• **Data for review**
▬▬▬▬▬▬

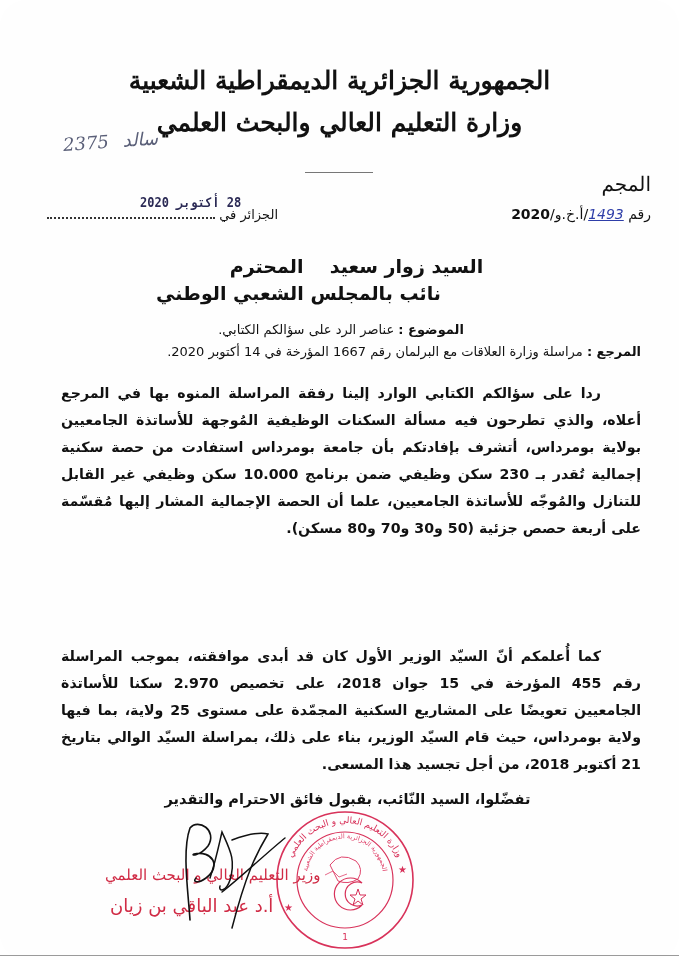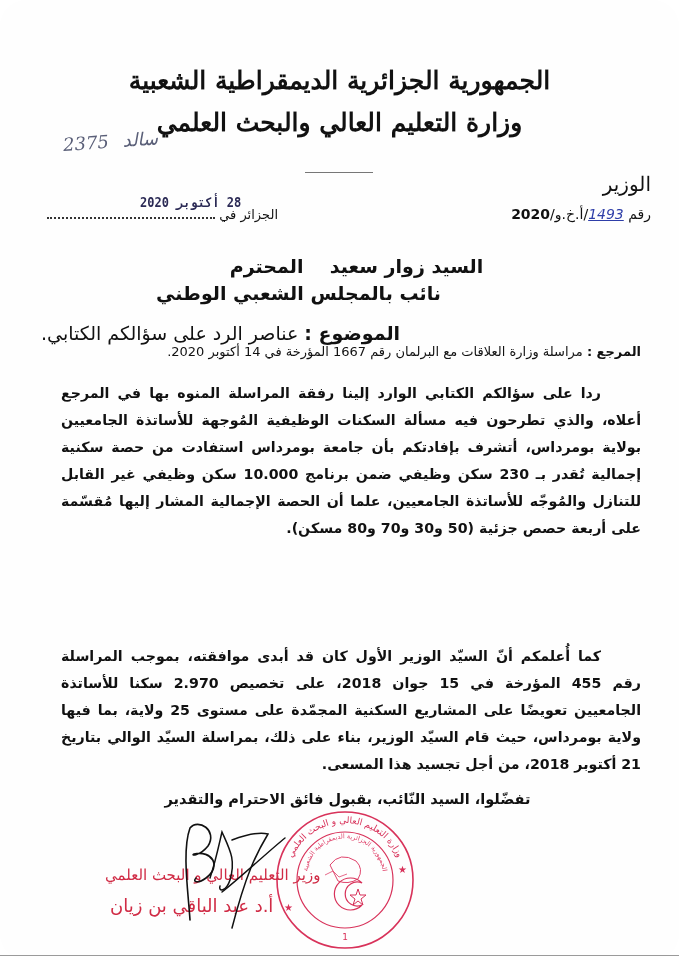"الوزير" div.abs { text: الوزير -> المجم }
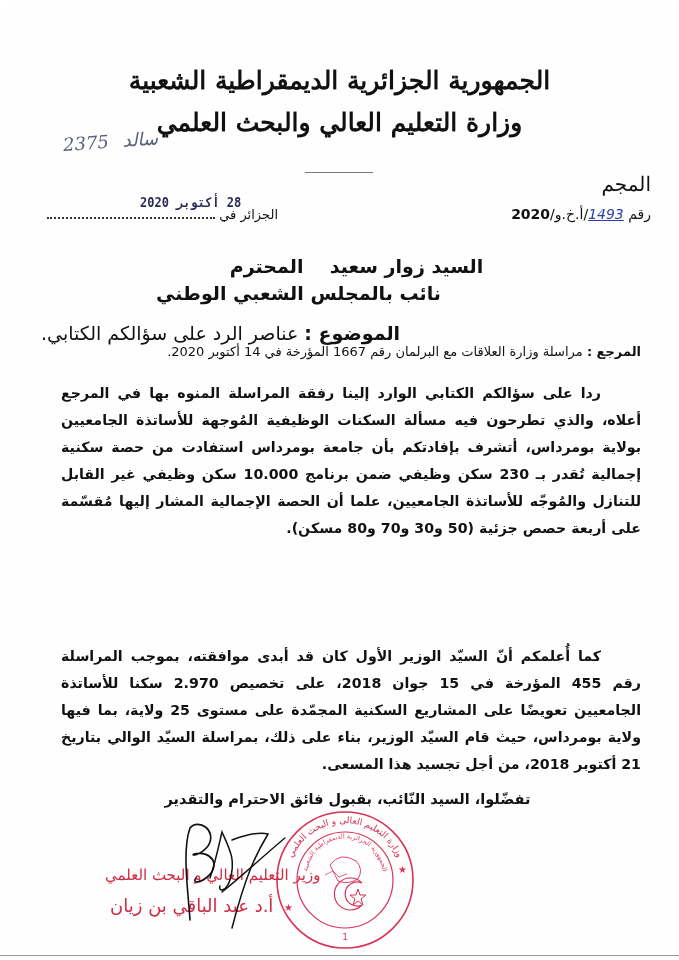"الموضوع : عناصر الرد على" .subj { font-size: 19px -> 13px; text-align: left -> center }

▬▬▬▬▬▬

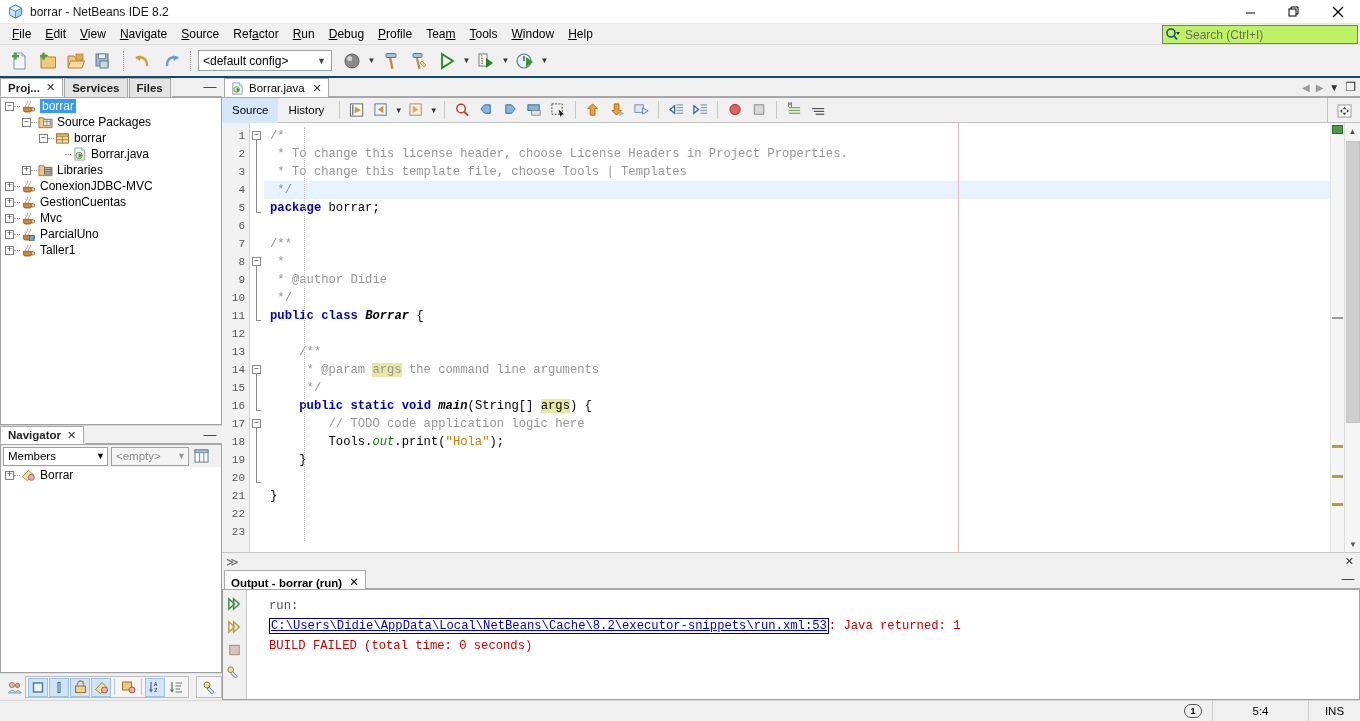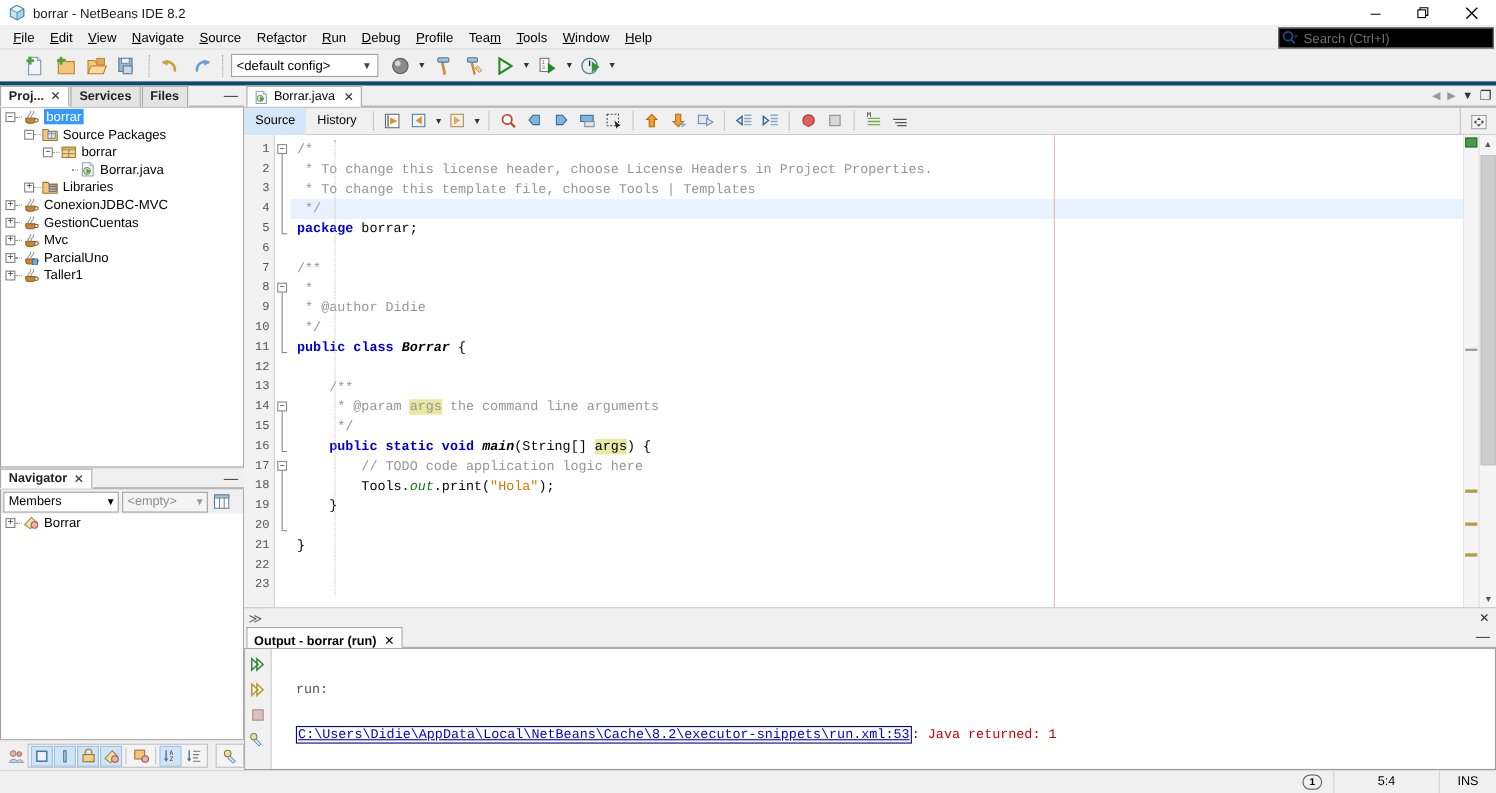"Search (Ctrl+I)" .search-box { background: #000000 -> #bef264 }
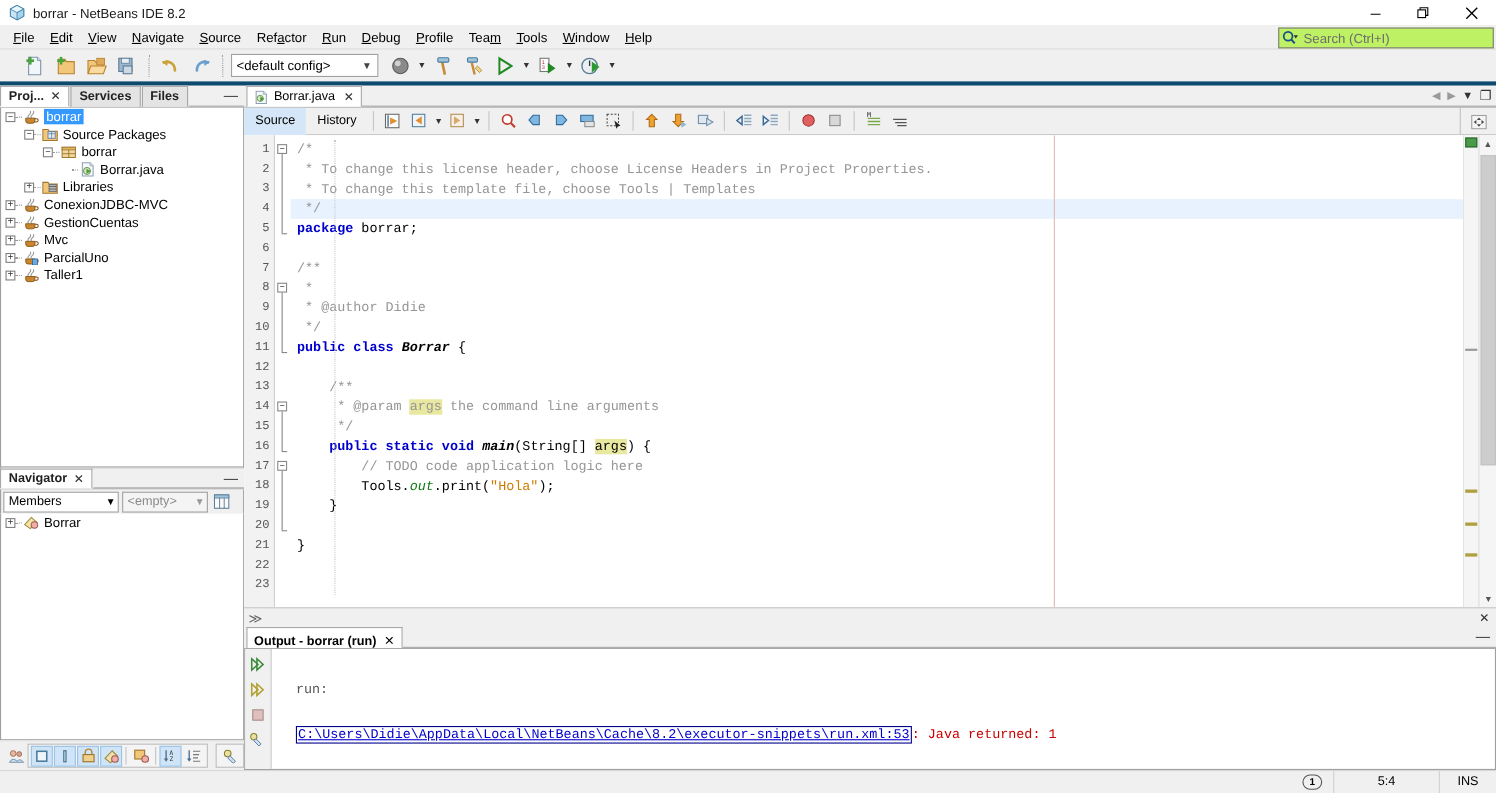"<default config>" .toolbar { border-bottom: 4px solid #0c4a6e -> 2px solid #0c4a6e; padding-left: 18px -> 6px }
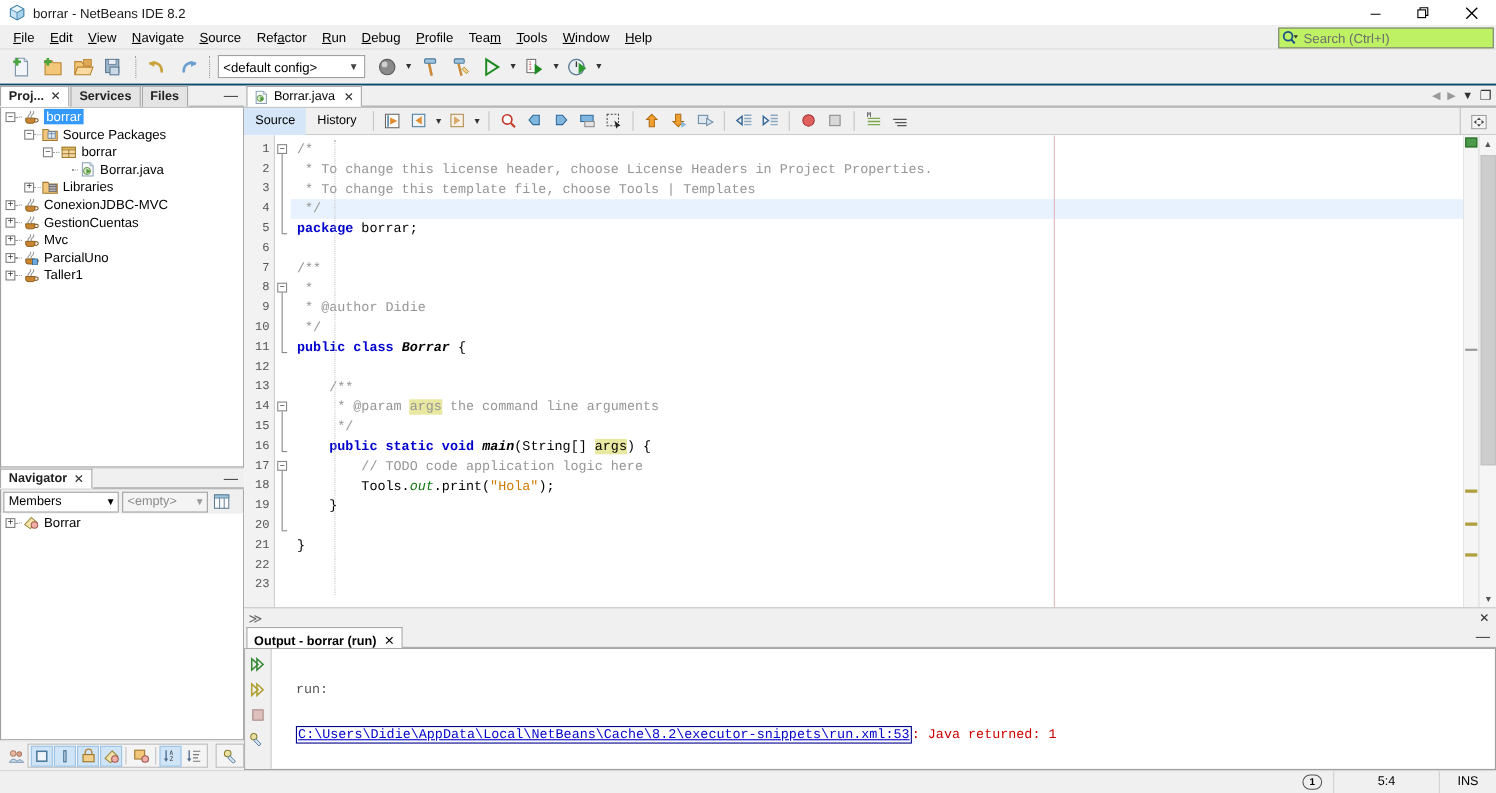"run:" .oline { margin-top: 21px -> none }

▬▬▬▬▬▬

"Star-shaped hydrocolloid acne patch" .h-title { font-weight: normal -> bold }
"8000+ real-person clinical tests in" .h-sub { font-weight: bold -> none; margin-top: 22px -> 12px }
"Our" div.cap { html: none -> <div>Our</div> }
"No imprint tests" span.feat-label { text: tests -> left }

▬▬▬▬▬▬

• **Aim of the exercise**
Which lines of the entries above contain the word "weight"? Copy each of them.

• **Reply**
"Star-shaped hydrocolloid acne patch" .h-title { font-weight: normal -> bold }
"8000+ real-person clinical tests in" .h-sub { font-weight: bold -> none; margin-top: 22px -> 12px }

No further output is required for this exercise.